Data to process:
■ ■ ■ ■ ■ ■ ■
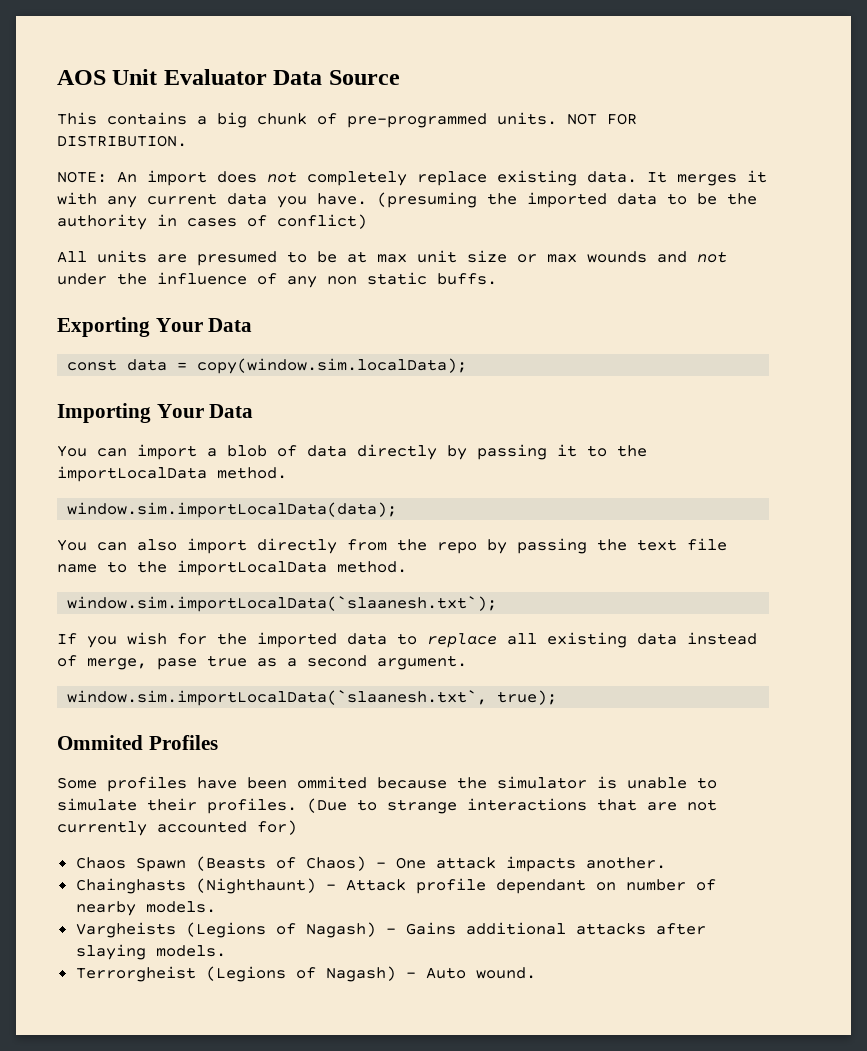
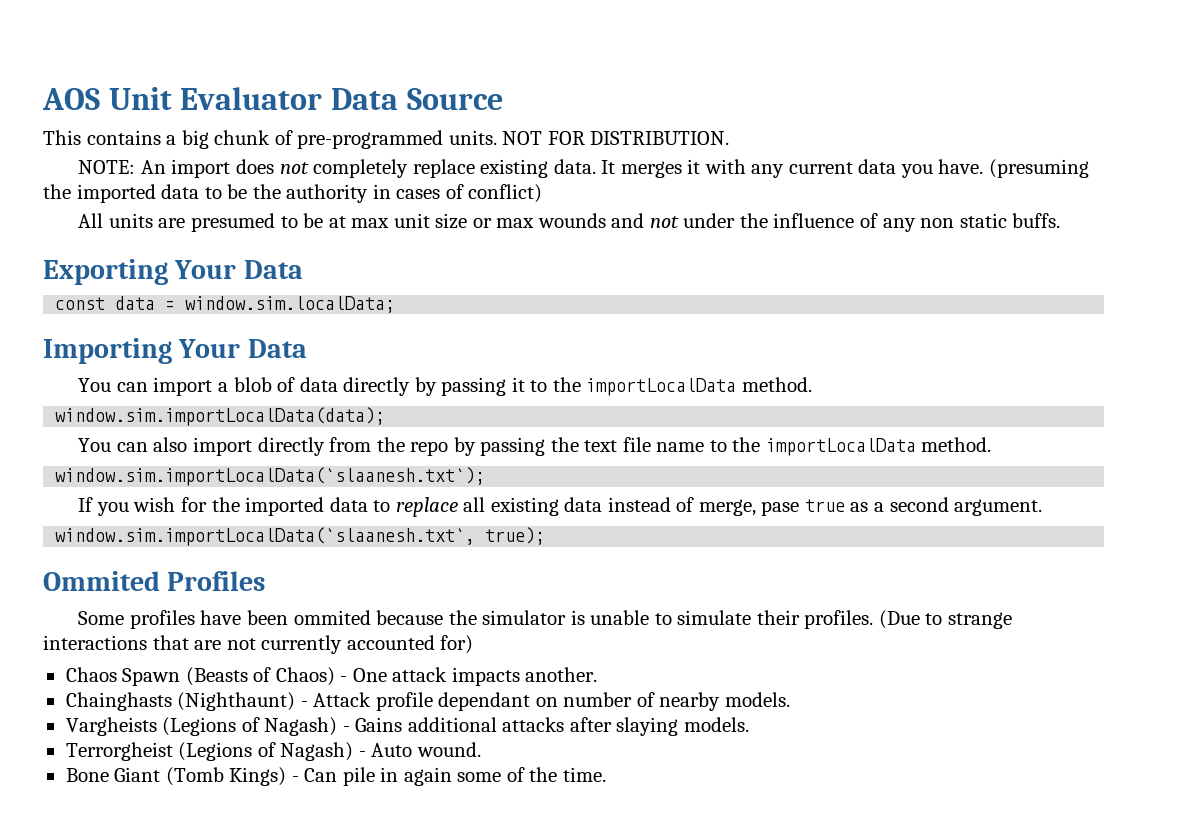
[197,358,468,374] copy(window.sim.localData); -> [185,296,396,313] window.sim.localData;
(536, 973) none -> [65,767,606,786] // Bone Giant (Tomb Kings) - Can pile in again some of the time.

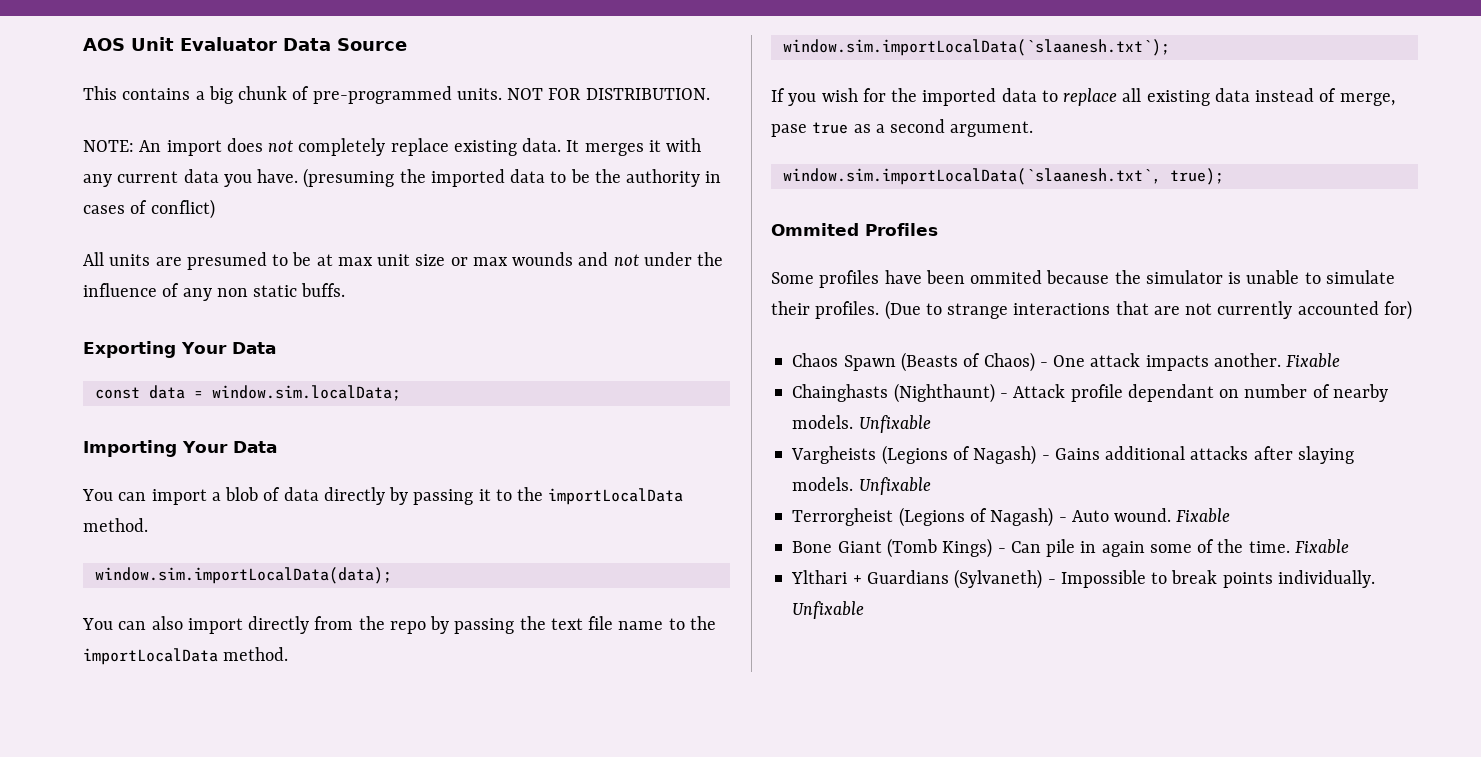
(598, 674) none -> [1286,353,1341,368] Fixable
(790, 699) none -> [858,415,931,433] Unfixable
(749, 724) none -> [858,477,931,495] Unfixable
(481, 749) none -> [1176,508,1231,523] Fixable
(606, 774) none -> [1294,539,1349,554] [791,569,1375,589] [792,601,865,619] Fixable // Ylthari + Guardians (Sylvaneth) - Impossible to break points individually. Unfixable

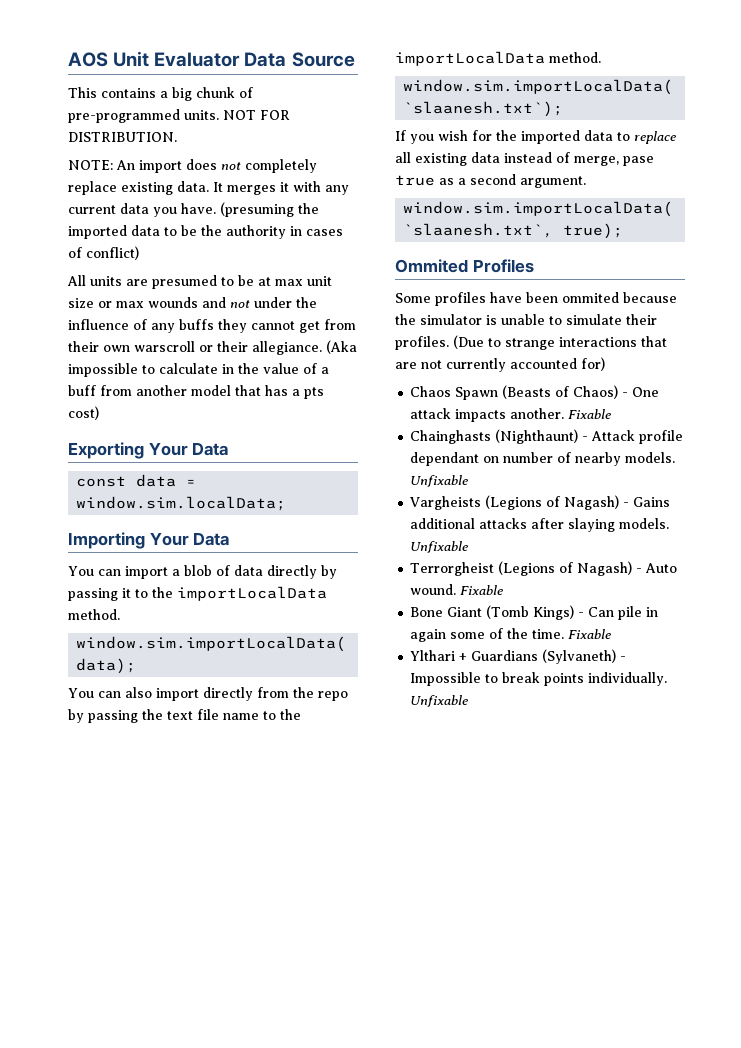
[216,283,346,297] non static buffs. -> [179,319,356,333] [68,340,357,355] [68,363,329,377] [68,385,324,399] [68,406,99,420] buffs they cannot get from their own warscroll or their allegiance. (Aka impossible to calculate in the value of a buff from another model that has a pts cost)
■ ■ ■ ■ ■ ■ ■
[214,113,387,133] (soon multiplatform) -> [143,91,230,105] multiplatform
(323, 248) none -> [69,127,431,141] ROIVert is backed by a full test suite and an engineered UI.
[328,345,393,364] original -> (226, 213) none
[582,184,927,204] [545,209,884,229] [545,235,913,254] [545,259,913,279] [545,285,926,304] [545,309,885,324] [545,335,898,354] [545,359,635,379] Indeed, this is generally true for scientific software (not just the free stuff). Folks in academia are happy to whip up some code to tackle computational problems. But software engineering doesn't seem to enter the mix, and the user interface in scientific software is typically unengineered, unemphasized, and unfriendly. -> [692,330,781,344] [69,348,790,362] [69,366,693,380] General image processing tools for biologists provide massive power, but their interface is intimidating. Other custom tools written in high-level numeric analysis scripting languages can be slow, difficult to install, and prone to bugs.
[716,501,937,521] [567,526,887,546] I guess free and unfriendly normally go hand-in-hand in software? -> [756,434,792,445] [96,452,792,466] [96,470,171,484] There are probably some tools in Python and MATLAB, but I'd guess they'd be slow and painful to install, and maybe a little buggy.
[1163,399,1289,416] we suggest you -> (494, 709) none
■ ■ ■ ■ ■ ■ ■
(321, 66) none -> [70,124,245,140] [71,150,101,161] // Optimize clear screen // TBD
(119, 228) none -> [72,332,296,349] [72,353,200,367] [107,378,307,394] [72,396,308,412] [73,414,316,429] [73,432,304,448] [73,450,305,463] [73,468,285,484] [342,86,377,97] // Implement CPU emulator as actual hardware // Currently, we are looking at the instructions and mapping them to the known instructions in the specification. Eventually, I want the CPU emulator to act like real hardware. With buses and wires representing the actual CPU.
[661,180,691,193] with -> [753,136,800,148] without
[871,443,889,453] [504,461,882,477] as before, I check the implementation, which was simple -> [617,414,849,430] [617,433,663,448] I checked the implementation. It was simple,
■ ■ ■ ■ ■ ■ ■
Exercise goal:
Copy the lines above exactly. Start with the line containing "[214,113,387,133] (soon multiplatform)", end with the line containing "[328,345,393,364] original -> (226, 213) none", and include both.

Task result:
[214,113,387,133] (soon multiplatform) -> [143,91,230,105] multiplatform
(323, 248) none -> [69,127,431,141] ROIVert is backed by a full test suite and an engineered UI.
[328,345,393,364] original -> (226, 213) none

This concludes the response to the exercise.